How Logstash Works

edit

The Logstash event processing pipeline has three stages: inputs → filters → outputs. Inputs generate events, filters modify them, and outputs ship them elsewhere. Inputs and outputs support codecs that enable you to encode or decode the data as it enters or exits the pipeline without having to use a separate filter.

Inputs

edit

You use inputs to get data into Logstash. Some of the more commonly-used inputs are:

  • file: reads from a file on the filesystem, much like the UNIX command tail -0F
  • syslog: listens on the well-known port 514 for syslog messages and parses according to the RFC3164 format
  • redis: reads from a redis server, using both redis channels and redis lists. Redis is often used as a "broker" in a centralized Logstash installation, which queues Logstash events from remote Logstash "shippers".
  • beats: processes events sent by Filebeat.

For more information about the available inputs, see Input Plugins.

Filters

edit

Filters are intermediary processing devices in the Logstash pipeline. You can combine filters with conditionals to perform an action on an event if it meets certain criteria. Some useful filters include:

  • grok: parse and structure arbitrary text. Grok is currently the best way in Logstash to parse unstructured log data into something structured and queryable. With 120 patterns built-in to Logstash, it’s more than likely you’ll find one that meets your needs!
  • mutate: perform general transformations on event fields. You can rename, remove, replace, and modify fields in your events.
  • drop: drop an event completely, for example, debug events.
  • clone: make a copy of an event, possibly adding or removing fields.
  • geoip: add information about geographical location of IP addresses (also displays amazing charts in Kibana!)

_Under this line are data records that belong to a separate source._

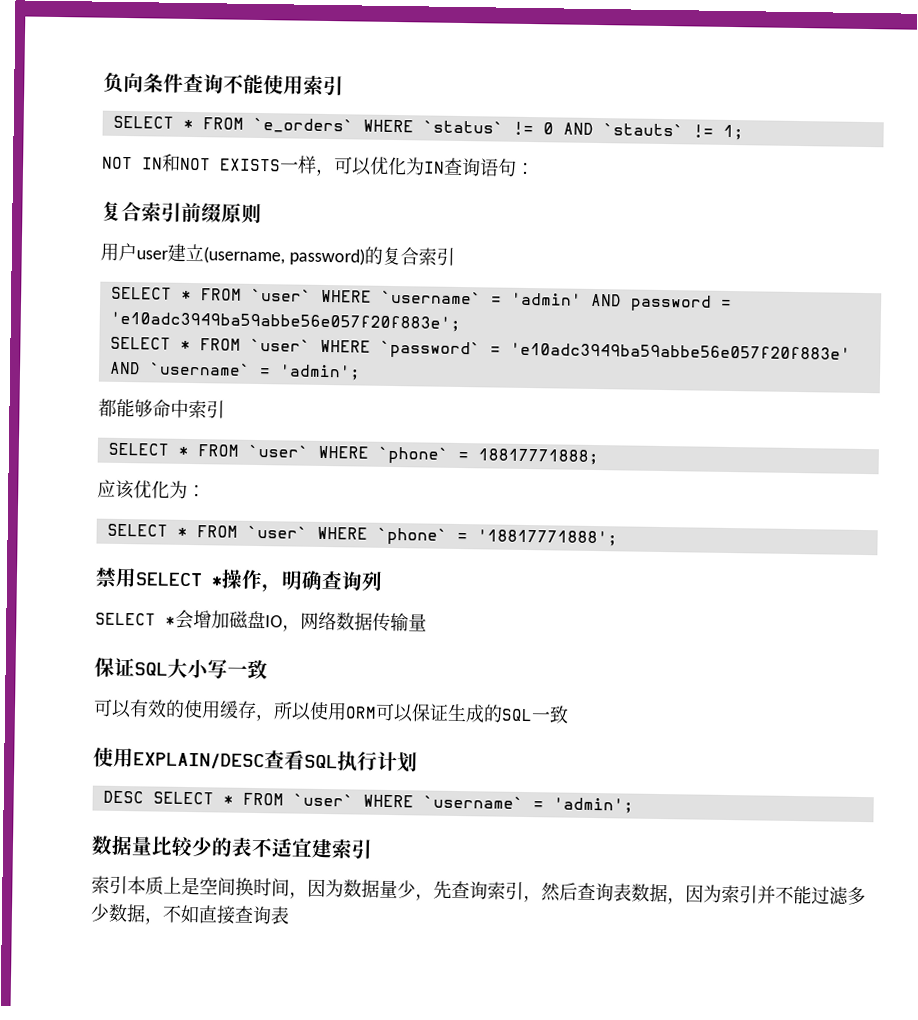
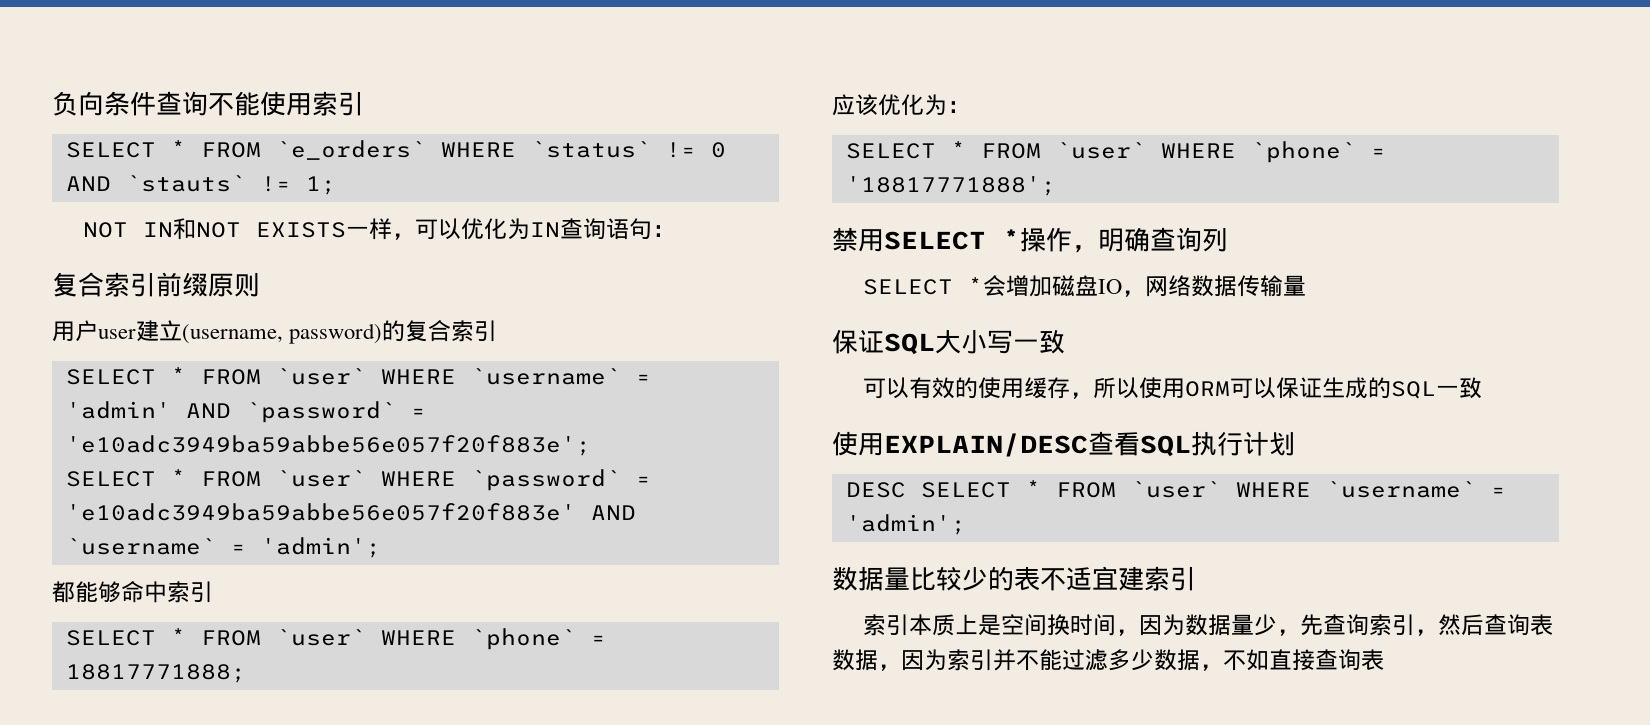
[629,294,712,312] password -> [245,401,396,423] `password`

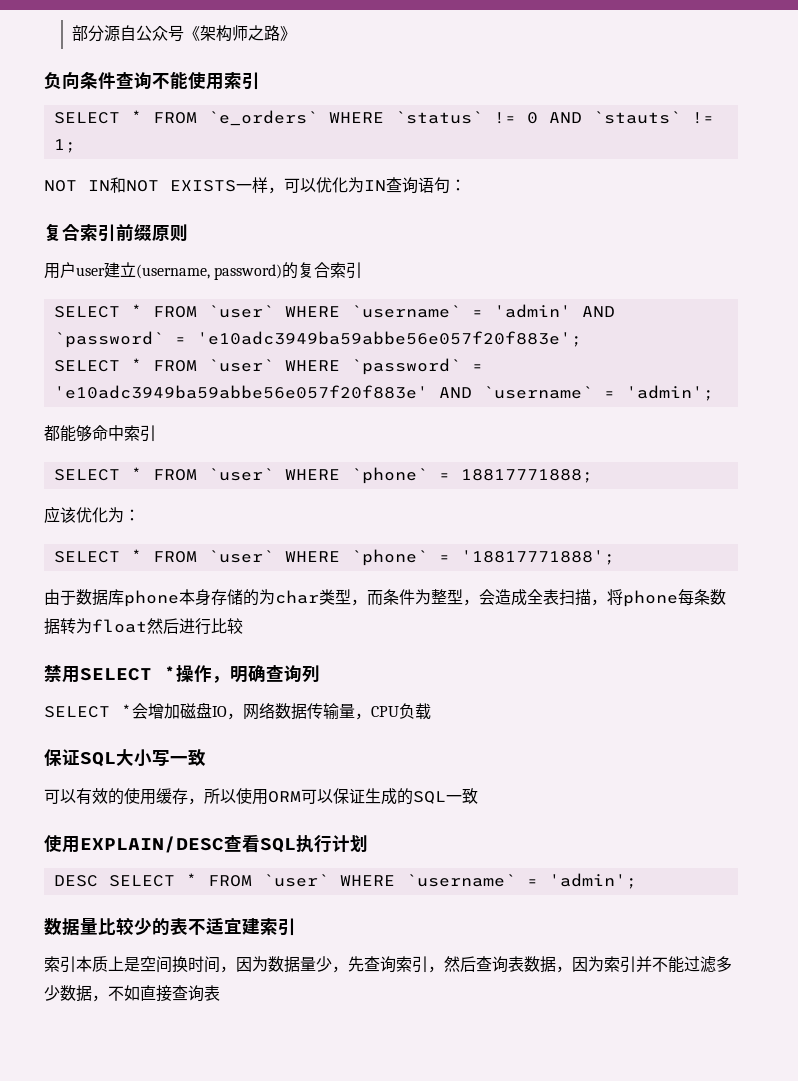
(52, 103) none -> [71,25,296,42] 部分源自公众号《架构师之路》 //
(1056, 186) none -> [44,589,726,607] [44,618,243,635] // 由于数据库phone本身存储的为char类型，而条件为整型，会造成全表扫描，将phone每条数据转为float然后进行比较
(1307, 285) none -> [355,703,431,720] ，CPU负载

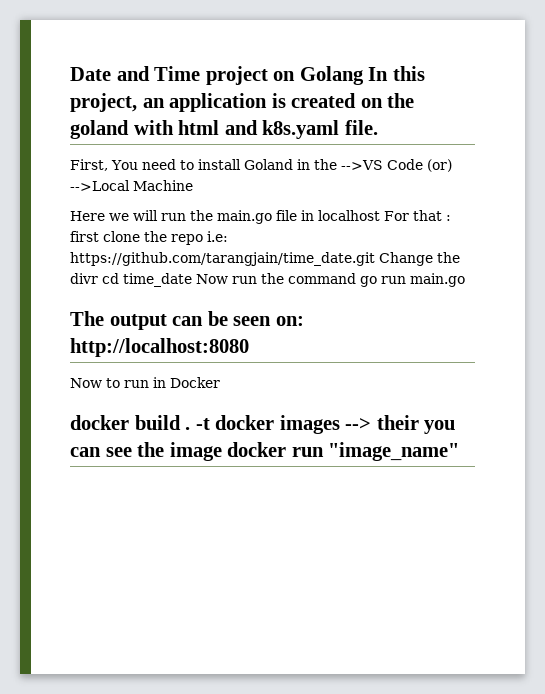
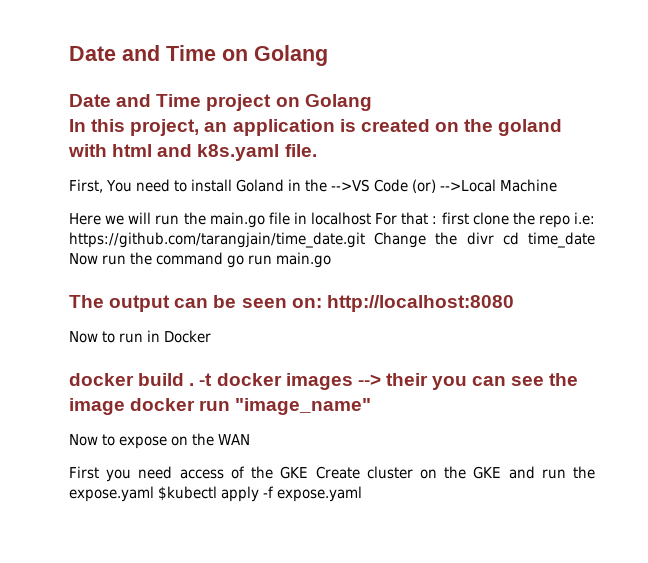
[70,66,201,81] Date and Time -> [69,45,328,66] [69,94,202,107] Date and Time on Golang // Date and Time
(364, 75) none -> (372, 102) //
(460, 451) none -> [69,433,250,449] [69,466,595,482] [69,486,362,502] // Now to expose on the WAN // First you need access of the GKE Create cluster on the GKE and run the expose.yaml $kubectl apply -f expose.yaml

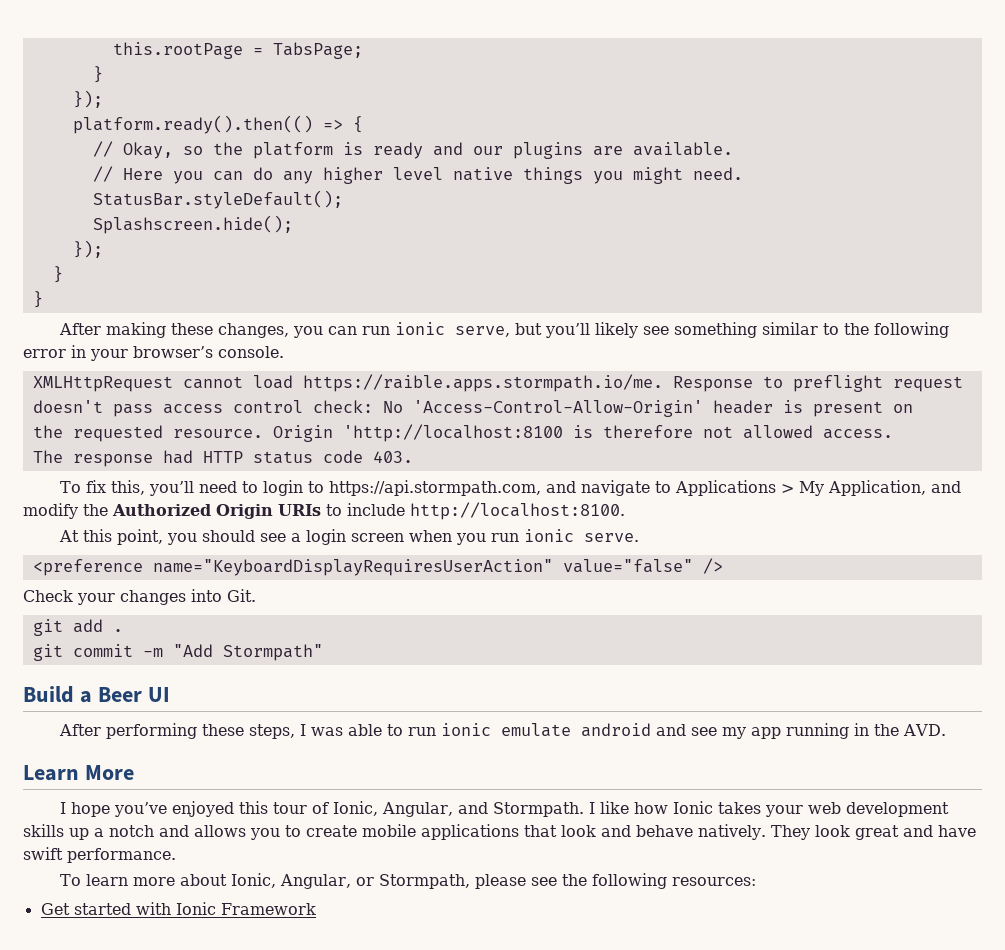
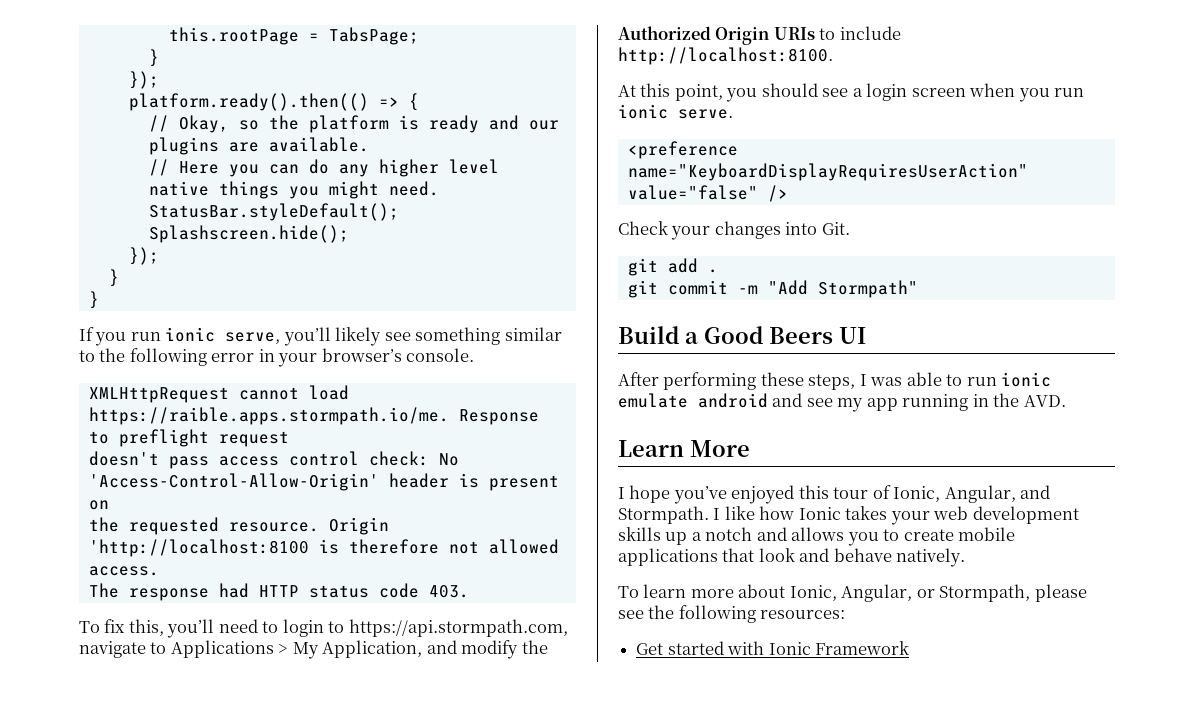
[58,322,357,338] After making these changes, you can -> [79,327,127,346] If you
[514,323,542,335] but -> (281, 338) none
[545,481,576,493] and -> (568, 628) none
[97,687,142,702] Beer -> [704,326,833,344] Good Beers
[770,825,976,840] [23,847,176,863] They look great and have swift performance. -> (966, 557) none

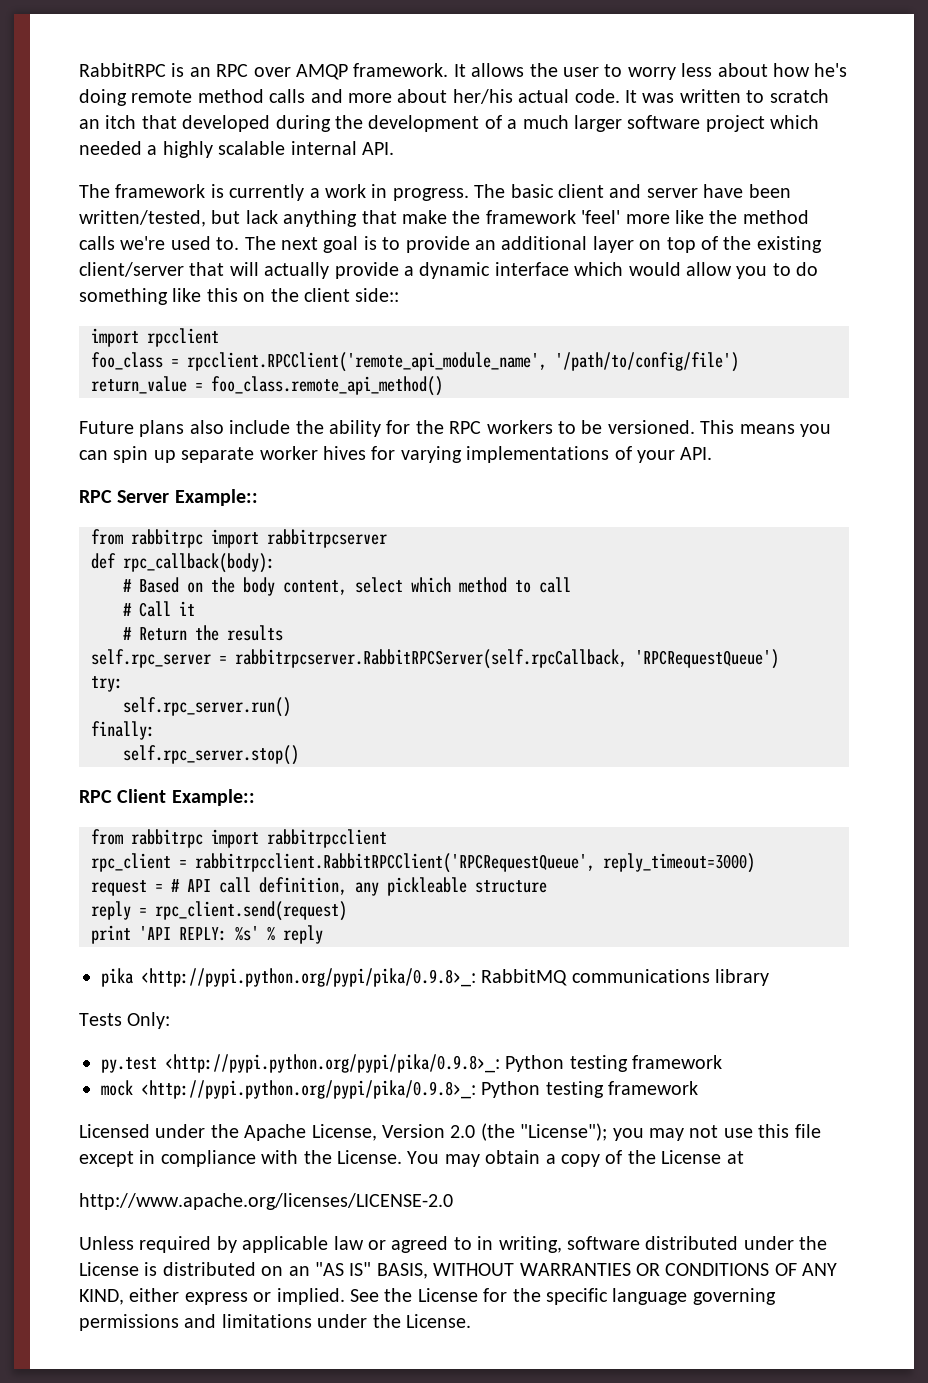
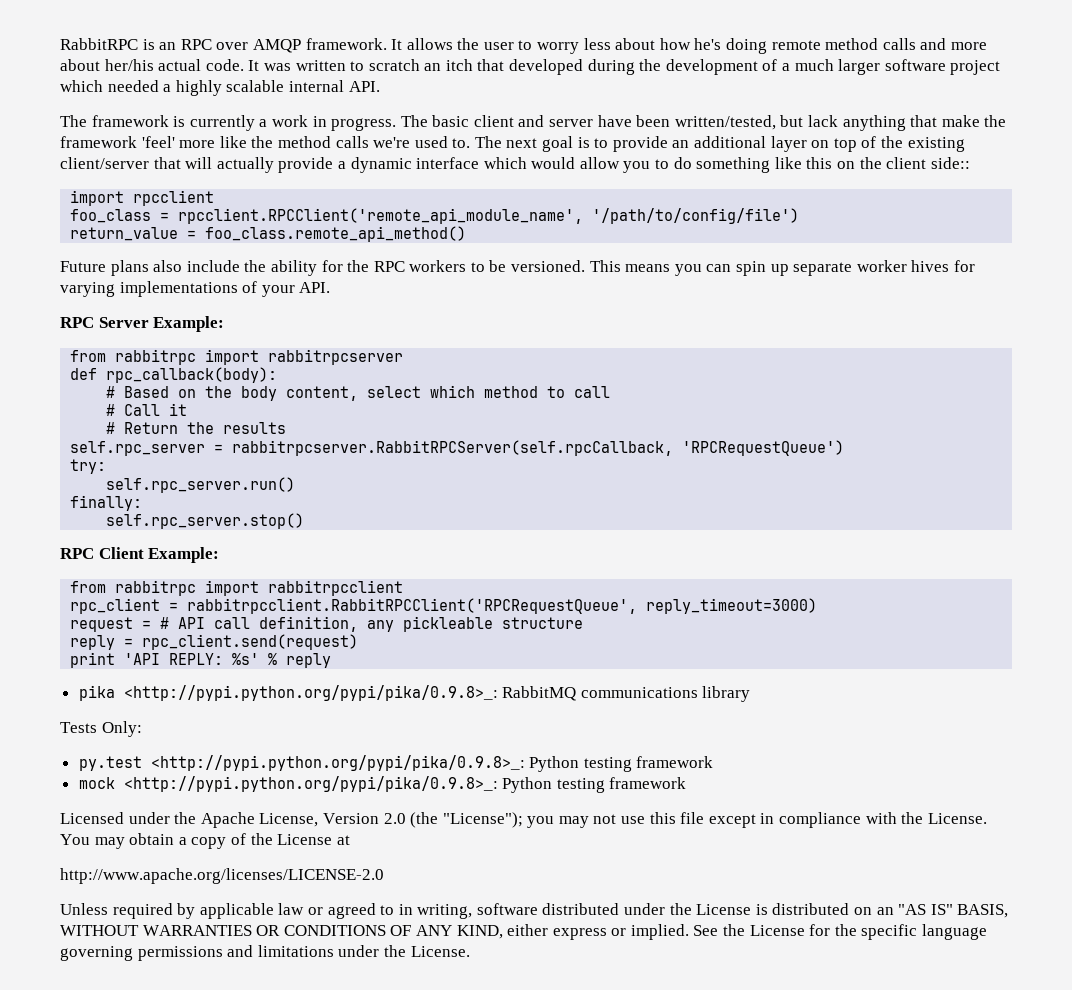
[174,489,258,506] Example:: -> [153,316,225,332] Example:
[171,789,255,806] Example:: -> [148,547,220,563] Example:

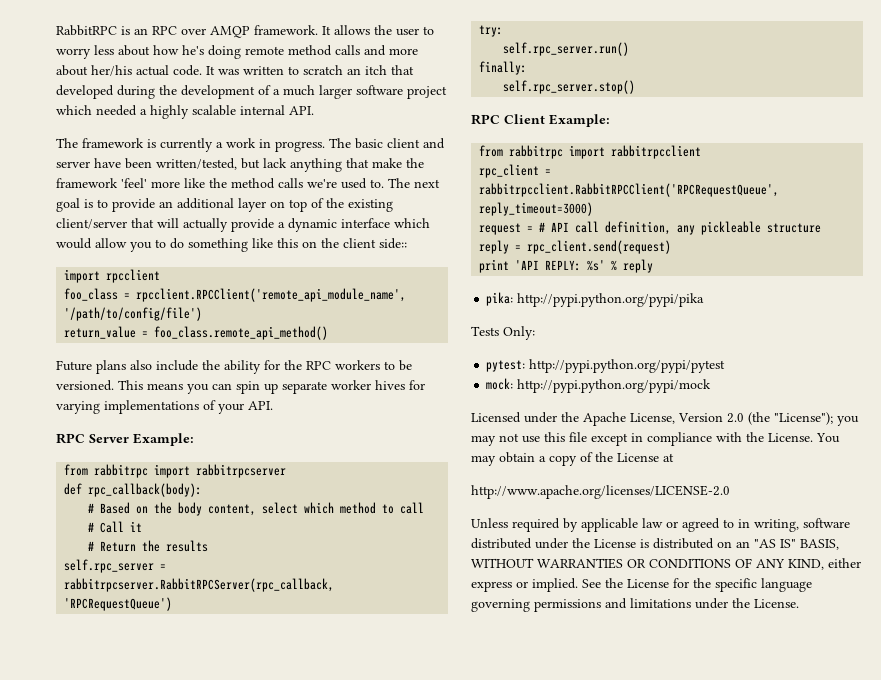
[232,440,674,456] rabbitrpcserver.RabbitRPCServer(self.rpcCallback, -> [64,578,335,592] rabbitrpcserver.RabbitRPCServer(rpc_callback,
[78,685,751,702] [60,721,142,737] [78,755,714,772] [78,776,687,793] pika <http://pypi.python.org/pypi/pika/0.9.8>_: RabbitMQ communications library // Tests Only: // py.test <http://pypi.python.org/pypi/pika/0.9.8>_: Python testing framework // mock <http://pypi.python.org/pypi/pika/0.9.8>_: Python testing framework -> [486,292,705,307] [471,326,535,340] [486,359,726,373] [486,378,712,393] pika: http://pypi.python.org/pypi/pika // Tests Only: // pytest: http://pypi.python.org/pypi/pytest // mock: http://pypi.python.org/pypi/mock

For more information about the available filters, see Filter Plugins.

Outputs

edit

Outputs are the final phase of the Logstash pipeline. An event can pass through multiple outputs, but once all output processing is complete, the event has finished its execution. Some commonly used outputs include:

  • elasticsearch: send event data to Elasticsearch. If you’re planning to save your data in an efficient, convenient, and easily queryable format…​ Elasticsearch is the way to go. Period. Yes, we’re biased :)
  • file: write event data to a file on disk.
  • graphite: send event data to graphite, a popular open source tool for storing and graphing metrics. http://graphite.readthedocs.io/en/latest/
  • statsd: send event data to statsd, a service that "listens for statistics, like counters and timers, sent over UDP and sends aggregates to one or more pluggable backend services". If you’re already using statsd, this could be useful for you!

For more information about the available outputs, see Output Plugins.

Codecs

edit

Codecs are basically stream filters that can operate as part of an input or output. Codecs enable you to easily separate the transport of your messages from the serialization process. Popular codecs include json, msgpack, and plain (text).

  • json: encode or decode data in the JSON format.
  • multiline: merge multiple-line text events such as java exception and stacktrace messages into a single event.

For more information about the available codecs, see Codec Plugins.